The function that performs this mapping is implemented as a neural network, specifically a type of architecture called a transformer, introduced in a landmark paper by researchers at Google in 2017. The transformer architecture is built around a mechanism called attention, which allows the model to weigh the relevance of different parts of the input sequence when computing its output at each position. When a model is generating the next word in a sentence, attention allows it to consider not just the immediately preceding words but the entire context of the conversation or document, assigning different weights to different parts of that context depending on their relevance to the current prediction. This ability to integrate information across long spans of context is one of the key capabilities that makes transformers more powerful than the recurrent neural network architectures that preceded them.
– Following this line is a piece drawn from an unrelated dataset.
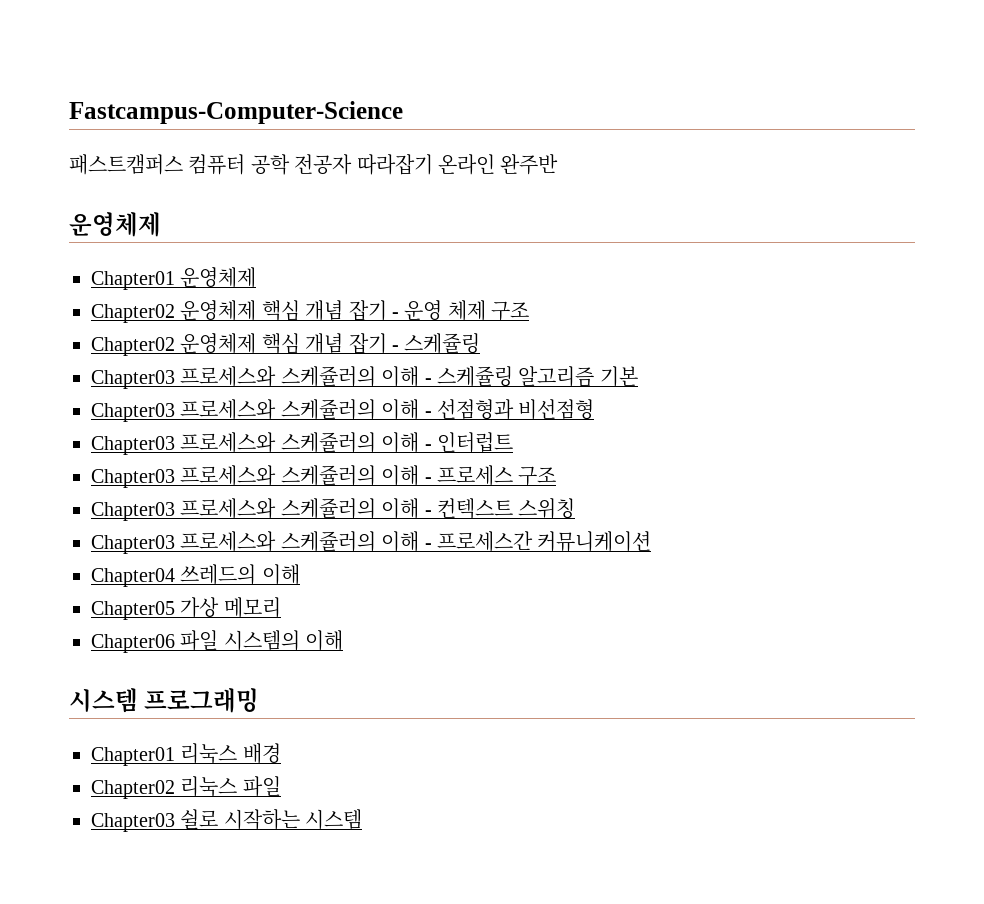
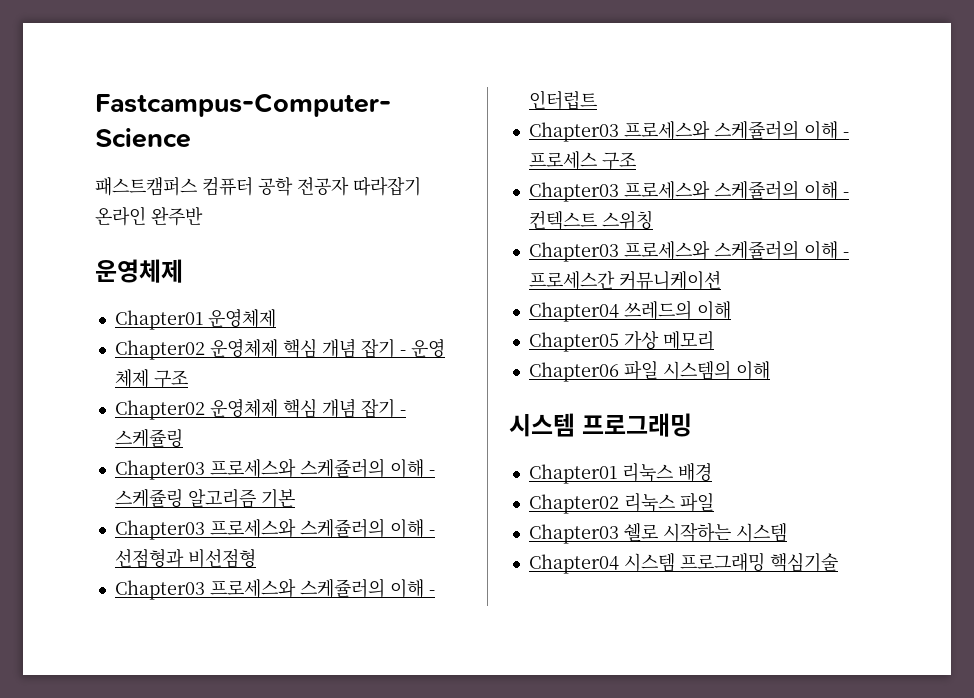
[180,809,219,829] 쉴로 -> [623,523,658,542] 쉘로
(363, 819) none -> [528,552,838,574] // Chapter04 시스템 프로그래밍 핵심기술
The parameters of the neural network, the billions or hundreds of billions of numerical values that determine how the network transforms its inputs into outputs, are learned during a training process. Training involves exposing the model to an enormous corpus of text, typically hundreds of billions or trillions of tokens drawn from books, websites, academic papers, code, and countless other sources. At each step of training, the model makes a prediction about what token comes next in a sequence, compares that prediction to the actual next token in the training data, and adjusts its parameters in a direction that would have made the correct prediction more likely. This adjustment process, implemented through an algorithm called backpropagation combined with an optimization procedure called gradient descent, is repeated billions of times across the training corpus until the model’s predictions are as accurate as the training process can make them.

What emerges from this training process is a function that has, in some distributed and mathematically complex sense, internalized an enormous amount of information about the structure of language, the relationships between concepts, the conventions of different types of text, and vast quantities of world knowledge that is implicit in the patterns of how words appear together across the training corpus. The model does not store this knowledge in discrete retrievable units the way a database stores records. It is encoded across the billions of parameters of the network in a form that is not directly interpretable but that reliably produces outputs reflecting that knowledge when the model is queried in appropriate ways.

The capabilities that emerge from this training process are genuinely remarkable and in some cases surprising even to the researchers who built the systems. Large language models can write coherent essays on complex topics, translate between languages with high accuracy, generate functional code in dozens of programming languages, explain scientific concepts at varying levels of sophistication, solve mathematical problems, engage in extended reasoning about hypothetical scenarios, and demonstrate apparent understanding of nuanced social and emotional contexts. Many of these capabilities were not explicitly trained for. They emerged as a consequence of training on next-token prediction at sufficient scale, leading some researchers to conclude that scale itself, more data and more parameters and more compute, is a reliable driver of new capabilities in ways that were not anticipated.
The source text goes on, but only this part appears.